LAST MILE DISTRIBUTION CENTERS FINDING HOMES AMONG VACANT RETAIL
With the current changing trends of e-commerce, the need for streamlined logistics has spiked demand for last mile distribution centers. To meet this need, companies are implementing distribution and warehouse strategies for vacant retail and other commercial property types. In the era where next-day and two-day shipping is the standard, retailers are faced with the challenge to either get creative with distribution or lose out on sales. As a result, retailers are turning to vacant retail redevelopments to create new, unique investment opportunities.
In just the past decade, several neighborhood retailers fell victim to the retail ruins. With a dense population of consumers and a steady workforce, these urban neighborhoods where stores like Sears and Toys “R” Us once sat, provide demographics that are ideal for last mile distribution.
Take Akron, Ohio for example. The Rolling Acres Mall has been sitting vacant since 2013. To meet the expectations of consumer delivery and take advantage of existing real estate, it’s been reported that Amazon is planning to build a 695,383 sq. ft facility in its place.

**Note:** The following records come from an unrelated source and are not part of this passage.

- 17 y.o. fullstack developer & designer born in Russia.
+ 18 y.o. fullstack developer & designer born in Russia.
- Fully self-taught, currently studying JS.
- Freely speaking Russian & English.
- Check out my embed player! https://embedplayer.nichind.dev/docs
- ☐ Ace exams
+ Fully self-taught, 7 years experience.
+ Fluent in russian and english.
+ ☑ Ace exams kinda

Like any transformation, there are challenges, especially with real estate. Zoning issues have prevented many commercial retail developments in the past, but, conversion from retail to industrial has shown to be very risky and quite time-consuming. It’s no secret that municipalities are eager to transform these vacant buildings in such a way that it will generate money. Officials in wealthy residential areas are still reluctant to change and are under the notion that these sites may be more suited to be re-tenanted with other retailers or transitioned to mixed-use and multi-family facilities.

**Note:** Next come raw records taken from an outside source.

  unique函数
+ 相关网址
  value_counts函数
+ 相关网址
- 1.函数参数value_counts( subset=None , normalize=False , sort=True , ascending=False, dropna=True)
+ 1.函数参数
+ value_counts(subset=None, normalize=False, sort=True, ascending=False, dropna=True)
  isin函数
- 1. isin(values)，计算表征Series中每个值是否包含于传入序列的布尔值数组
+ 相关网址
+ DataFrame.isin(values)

Investors are finding a way around these challenges by looking to transitional and gentrifying urban areas that have retail spaces that have been vacant for a significant amount of time. Last mile conversions have and will continue to take place across the country and become increasingly popular as consumers continue to demand faster delivery times no matter if they are in Kentucky or NYC. As a matter of fact, since 2016, there have been 24 industrial redevelopments at former shopping centers or big box stores since 2016 with most happening in the upper Midwest so far.